There were two features of the C preprocessor that were, I think,
unique to the labs for some time.  One was a problem that came up
with program generators.  In RATFOR, for example, an IF statement on
line 50 might get translated to become line 125 of the output FORTRAN
program.   And if when there was an error, it could be very painful
to discover where it came from.  I ran into the same problem in
spades with Yacc.  When someone wrote a Yacc program (especially when
using a makefile), an error on line 50 in foo.y could easily be
reported as being on line 125 in foo.c.   The natural thing was to
fix the error in foo.c.   And lo, it compiled and ran.  Until the
next time you changed foo.y, and  then it reappeared in all its
glory.   I begged Dennis for a solution, and he came up with #line,
which allowed you to say to the C compiler "treat the next line as if
it were line nnn in file fff, and following lines as successor lines
in file fff.  It instantly solved the problem, and was used multiple
times for various applications (probably most notably cfront).  So
far as I know, many languages including FORTRAN, Pascal and Python do
not have such a mechanism, making it awkward to use them as
preprocessor targets.

The other thing that I think was pretty unique was the search path for
include files (-I on the compilers).   When writing the portable C
compiler, I had a directory of source and header files that were
machine independent, and other directories that were specific to
different target architectures.   Just by changing the command line
you could compile for any desired architecture.  This would have been
a maintenance nightmare if I'd had to make different makefiles for
each desired language and keep them all in sync.

Steve

----- Original Message -----
From:
 "Clem Cole" <clemc at ccc.com>

To:
"Paul Winalski" <paul.winalski at gmail.com>
Cc:
"TUHS main list" <tuhs at minnie.tuhs.org>
Sent:
Fri, 29 Dec 2017 15:31:54 -0500
Subject:
Re: [TUHS] origin of C header files

On Fri, Dec 29, 2017 at 2:28 PM, Paul Winalski
<paul.winalski at gmail.com [1]>
 wrote:

 When higher-level languages came along, programmers moving from
 assembly code to a HLL would want the same sort of preprocessor
 functionality.  I know that IBM PL/I had %include, and I suspect
that
 other HLLs of the day had similar features.

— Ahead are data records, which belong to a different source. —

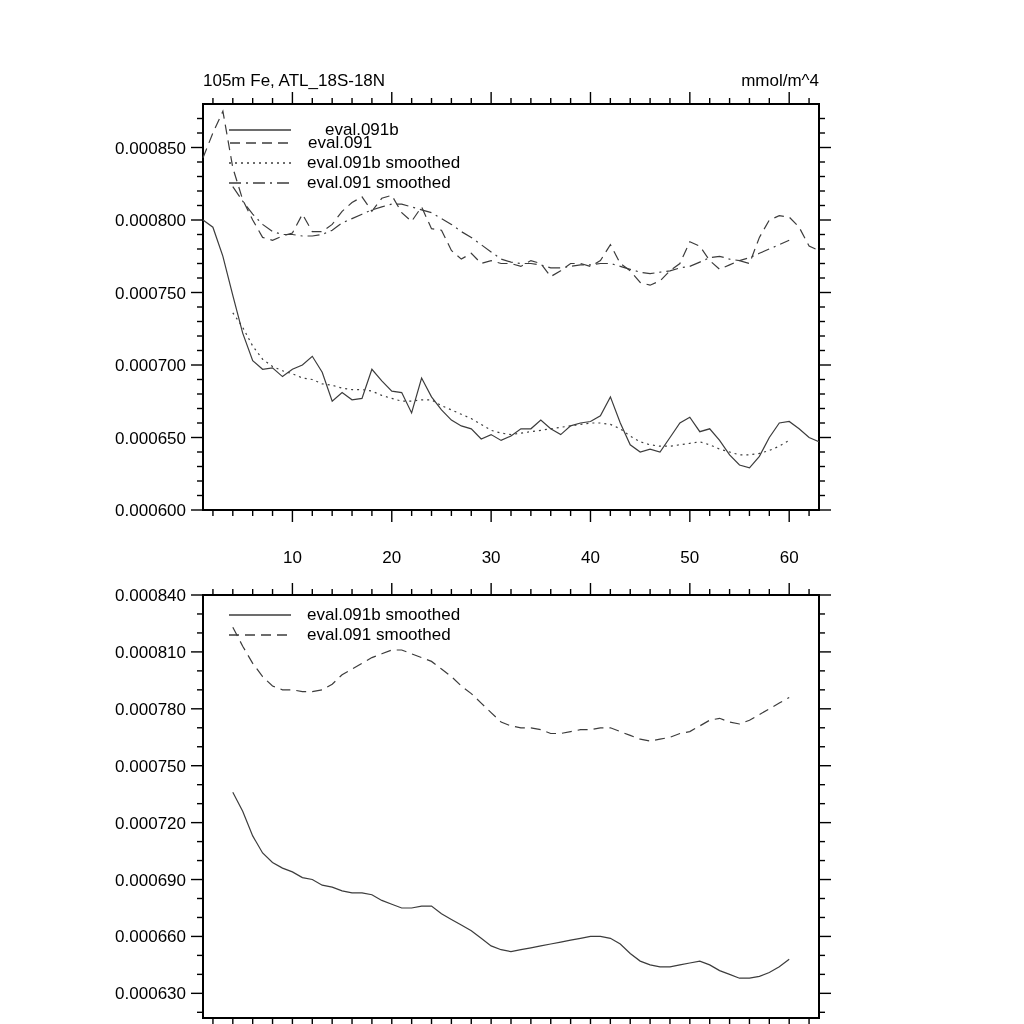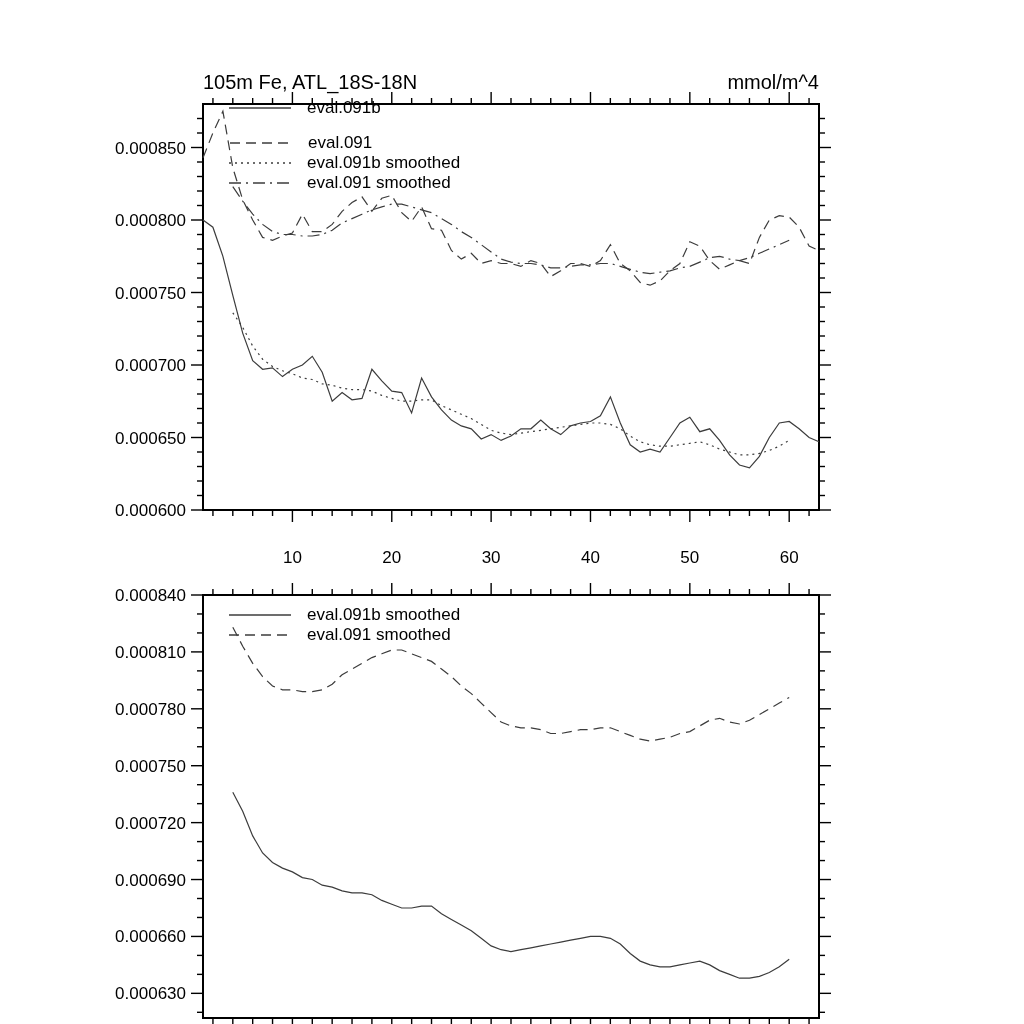--- a/index.html
+++ b/index.html
@@ -7,7 +7,7 @@
   #figure{position:relative;width:1024px;height:1024px;overflow:hidden;background:#fff;}
   #chart{position:absolute;left:0;top:0;}
   .ticklabel{font-size:17px;fill:#000000;font-family:"Liberation Sans",sans-serif;}
-  .title,.units{position:absolute;top:71px;font-size:20px;color:#000;white-space:nowrap;}
+  .title,.units{position:absolute;top:71px;font-size:17px;color:#000;white-space:nowrap;}
   .title{left:203px;}
   .units{left:0;width:819px;text-align:right;}
   .legend-row{position:absolute;display:flex;align-items:center;height:20px;font-size:17px;color:#000;}

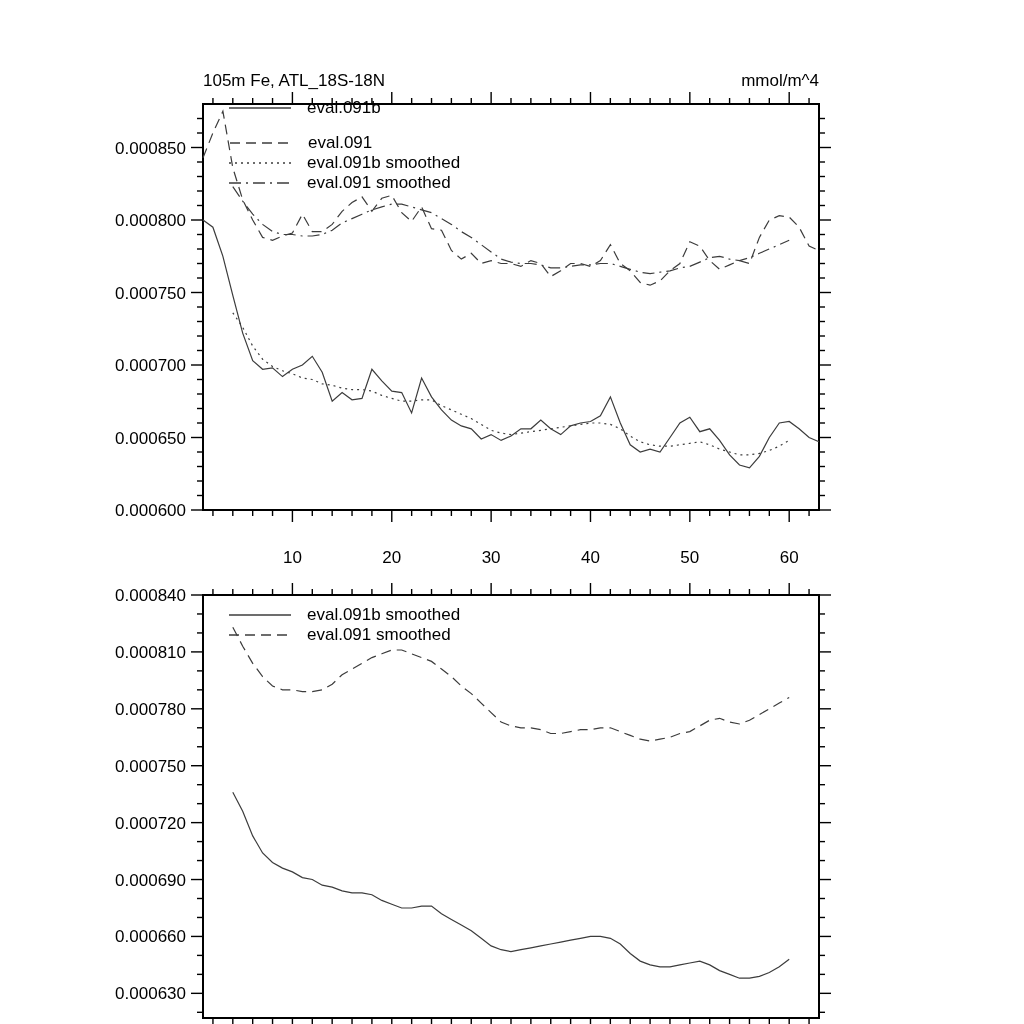--- a/index.html
+++ b/index.html
@@ -282,7 +282,7 @@
   <div class="title">105m Fe, ATL_18S-18N</div>
   <div class="units">mmol/m^4</div>
 
-  <div class="legend-row" style="left:229px;top:98px;">
+  <div class="legend-row" style="left:229px;top:120px;gap:18px;">
     <svg class="sample" width="62" height="4">
         <line x1="0" y1="2" x2="62" y2="2"></line>
       </svg>

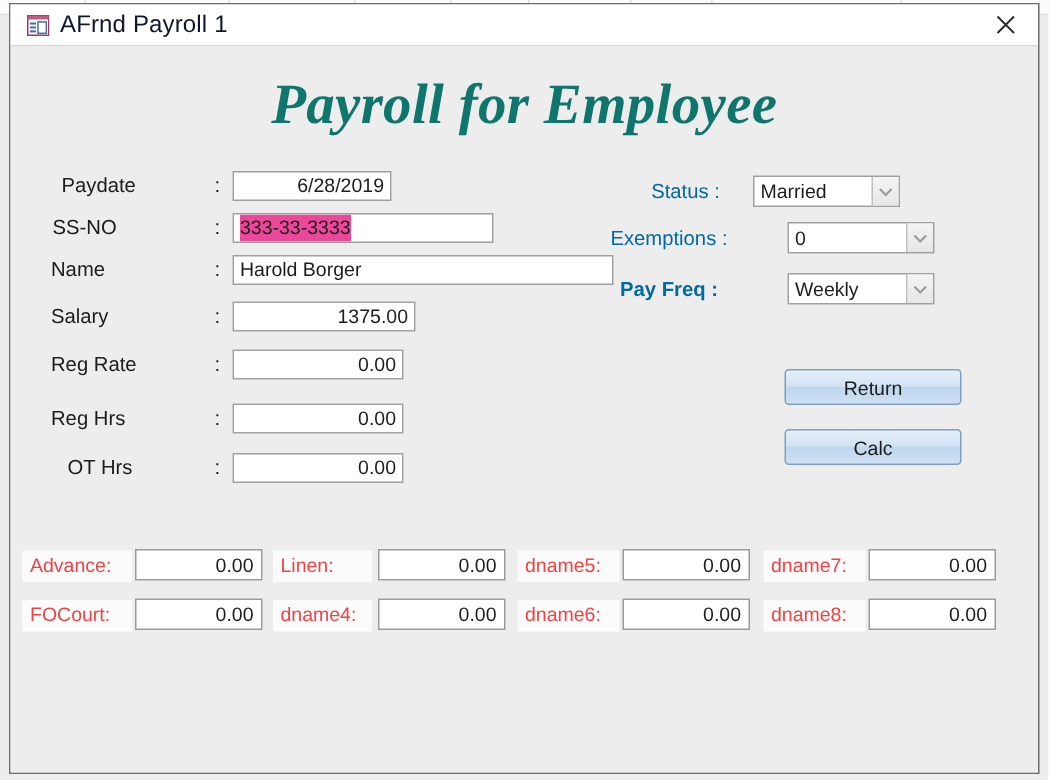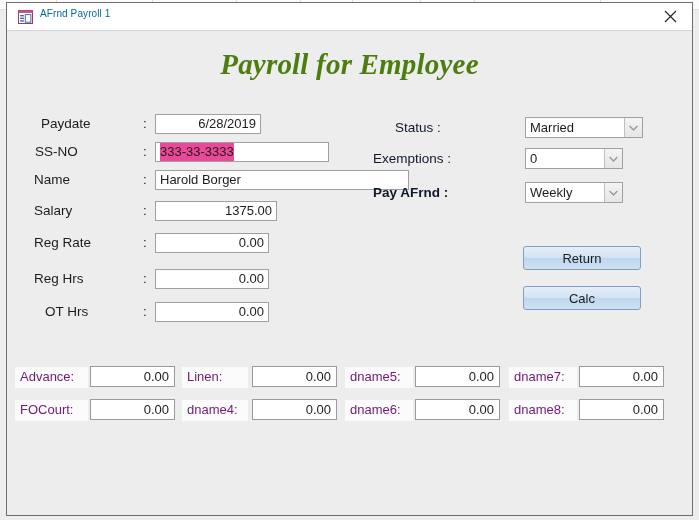--- a/index.html
+++ b/index.html
@@ -68,8 +68,8 @@
   .title-text {
     position: absolute;
     left: 33px; top: 5px;
-    font-size: 10px;
-    color: #0369a1;
+    font-size: 16px;
+    color: #0f172a;
     letter-spacing: 0.1px;
     white-space: nowrap;
   }

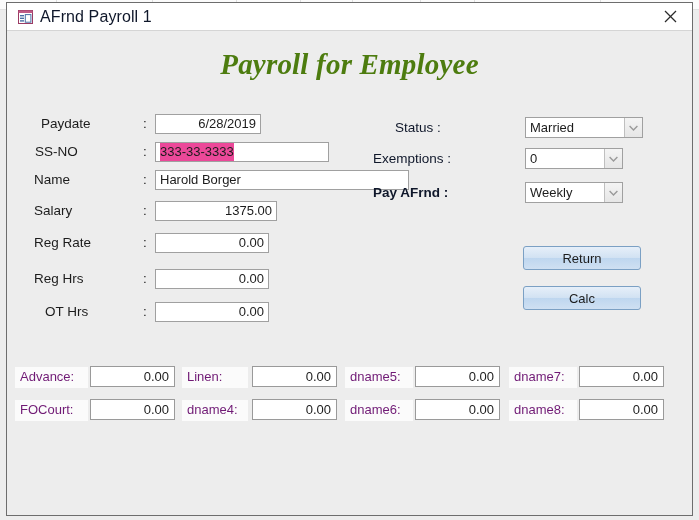--- a/index.html
+++ b/index.html
@@ -100,10 +100,10 @@
     width: 685px;
     text-align: center;
     font-family: "Liberation Serif", serif;
-    font-size: 29px;
+    font-size: 38px;
     font-weight: bold;
     font-style: italic;
-    color: #4d7c0f;
+    color: #0f766e;
     letter-spacing: 0.2px;
   }
 

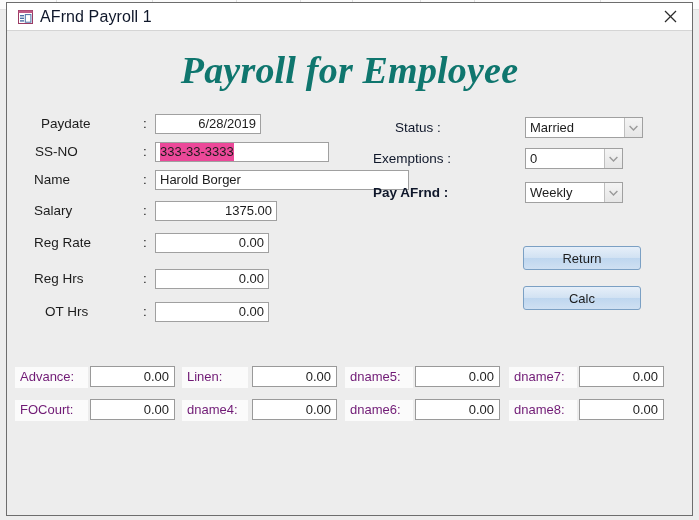--- a/index.html
+++ b/index.html
@@ -150,9 +150,9 @@
   .rlbl {
     position: absolute;
     font-size: 13.5px;
-    color: #0f172a;
-    white-space: nowrap;
-    text-align: left;
+    color: #0369a1;
+    white-space: nowrap;
+    text-align: center;
   }
   .rlbl.bold { font-weight: bold; }
 

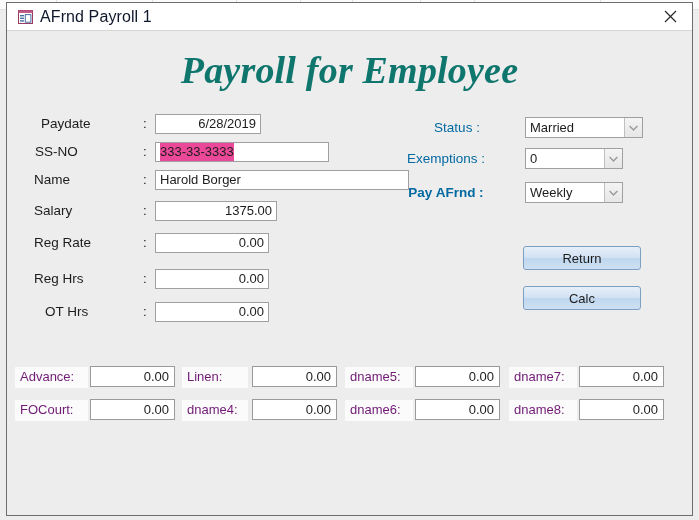--- a/index.html
+++ b/index.html
@@ -300,7 +300,7 @@
       <div class="tbox num" style="left:148px; top:271px; width:114px;">0.00</div>
 
       <div class="rlbl" style="left:388px; width:124px; top:89px;">Status :</div>
-      <div class="combo" style="left:518px; top:86px; width:118px;padding-left:36px;">
+      <div class="combo" style="left:495px; top:86px; width:98px;padding-left:36px;">
         <span class="cval">Married</span>
         <span class="carrow">
           <svg width="9" height="6" viewBox="0 0 9 6">

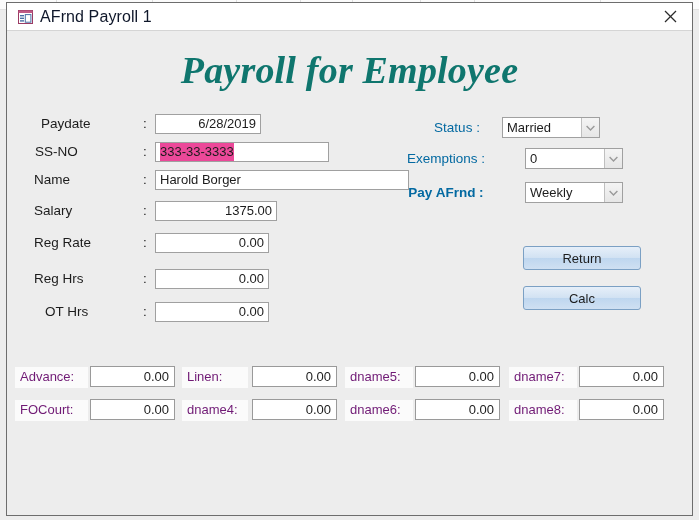--- a/index.html
+++ b/index.html
@@ -319,7 +319,7 @@
         </span>
       </div>
 
-      <div class="rlbl bold" style="left:366px; width:146px; top:154px;">Pay AFrnd   :</div>
+      <div class="rlbl bold" style="left:366px; width:146px; top:154px;">Pay Freq   :</div>
       <div class="combo" style="left:518px; top:151px; width:98px;padding-left:25px;">
         <span class="cval">Weekly</span>
         <span class="carrow">

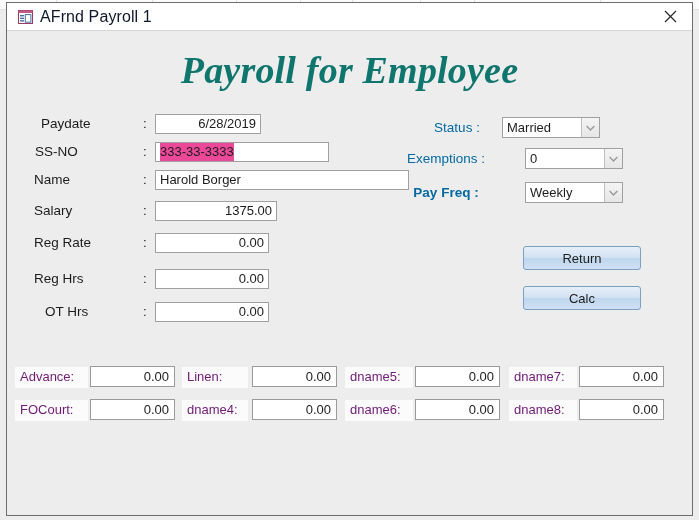--- a/index.html
+++ b/index.html
@@ -207,7 +207,7 @@
     height: 21px;
     background: #fbfbfb;
     font-size: 13px;
-    color: #701a75;
+    color: #ef4444;
     line-height: 20px;
     padding-left: 5px;
     box-sizing: border-box;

 What's very clear is that C did not invent include files or
 conditional compilation, it merely carried on existing tradition.

​I'll +1 Paul's comment and add a couple of observations. 
 Languages such a PL/1 and FORTRAN would could support a preprocessor
and conditional compilation, were more easy to use to build 'products'
- as opposed to Pascal.    Folks did splice an backwards
conditi​onal compiling scheme with include files into some Pascal
flavors but it was non-standard.

Fortran folks used tools like RATFOR or m4, but the key was the there
was some why to preprocess code for different targets.   In a
production shop, particularly where your 'target' customer was
different, this ability becomes more and more of an requirement.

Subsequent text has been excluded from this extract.